Exercise description = Your reply should reproduce each record precisely as written.
::::
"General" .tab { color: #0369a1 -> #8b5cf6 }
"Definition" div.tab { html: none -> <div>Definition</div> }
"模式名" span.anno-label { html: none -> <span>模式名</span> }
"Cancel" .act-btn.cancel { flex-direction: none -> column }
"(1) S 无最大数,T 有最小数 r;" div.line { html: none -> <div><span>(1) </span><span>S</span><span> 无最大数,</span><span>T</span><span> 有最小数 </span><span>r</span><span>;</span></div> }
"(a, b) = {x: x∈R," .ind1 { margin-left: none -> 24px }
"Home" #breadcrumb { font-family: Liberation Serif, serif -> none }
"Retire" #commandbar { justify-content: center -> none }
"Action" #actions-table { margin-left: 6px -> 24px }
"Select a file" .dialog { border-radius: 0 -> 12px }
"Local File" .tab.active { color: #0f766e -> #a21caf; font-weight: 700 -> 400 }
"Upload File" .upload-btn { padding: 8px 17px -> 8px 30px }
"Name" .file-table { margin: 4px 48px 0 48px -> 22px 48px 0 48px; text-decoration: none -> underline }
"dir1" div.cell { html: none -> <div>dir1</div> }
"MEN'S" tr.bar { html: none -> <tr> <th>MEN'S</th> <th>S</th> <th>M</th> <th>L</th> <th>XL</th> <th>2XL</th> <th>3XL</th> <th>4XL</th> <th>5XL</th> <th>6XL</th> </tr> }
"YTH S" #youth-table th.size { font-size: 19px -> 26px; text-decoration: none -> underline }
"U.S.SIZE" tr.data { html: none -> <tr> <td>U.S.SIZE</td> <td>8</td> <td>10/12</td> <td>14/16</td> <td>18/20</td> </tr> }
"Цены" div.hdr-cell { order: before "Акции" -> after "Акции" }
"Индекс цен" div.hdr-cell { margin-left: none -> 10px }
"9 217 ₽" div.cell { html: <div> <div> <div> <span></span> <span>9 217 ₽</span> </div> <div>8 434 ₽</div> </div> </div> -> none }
::::
Answer space =
"General" .tab { color: #0369a1 -> #8b5cf6 }
"Definition" div.tab { html: none -> <div>Definition</div> }
"模式名" span.anno-label { html: none -> <span>模式名</span> }
"Cancel" .act-btn.cancel { flex-direction: none -> column }
"(1) S 无最大数,T 有最小数 r;" div.line { html: none -> <div><span>(1) </span><span>S</span><span> 无最大数,</span><span>T</span><span> 有最小数 </span><span>r</span><span>;</span></div> }
"(a, b) = {x: x∈R," .ind1 { margin-left: none -> 24px }
"Home" #breadcrumb { font-family: Liberation Serif, serif -> none }
"Retire" #commandbar { justify-content: center -> none }
"Action" #actions-table { margin-left: 6px -> 24px }
"Select a file" .dialog { border-radius: 0 -> 12px }
"Local File" .tab.active { color: #0f766e -> #a21caf; font-weight: 700 -> 400 }
"Upload File" .upload-btn { padding: 8px 17px -> 8px 30px }
"Name" .file-table { margin: 4px 48px 0 48px -> 22px 48px 0 48px; text-decoration: none -> underline }
"dir1" div.cell { html: none -> <div>dir1</div> }
"MEN'S" tr.bar { html: none -> <tr> <th>MEN'S</th> <th>S</th> <th>M</th> <th>L</th> <th>XL</th> <th>2XL</th> <th>3XL</th> <th>4XL</th> <th>5XL</th> <th>6XL</th> </tr> }
"YTH S" #youth-table th.size { font-size: 19px -> 26px; text-decoration: none -> underline }
"U.S.SIZE" tr.data { html: none -> <tr> <td>U.S.SIZE</td> <td>8</td> <td>10/12</td> <td>14/16</td> <td>18/20</td> </tr> }
"Цены" div.hdr-cell { order: before "Акции" -> after "Акции" }
"Индекс цен" div.hdr-cell { margin-left: none -> 10px }
"9 217 ₽" div.cell { html: <div> <div> <div> <span></span> <span>9 217 ₽</span> </div> <div>8 434 ₽</div> </div> </div> -> none }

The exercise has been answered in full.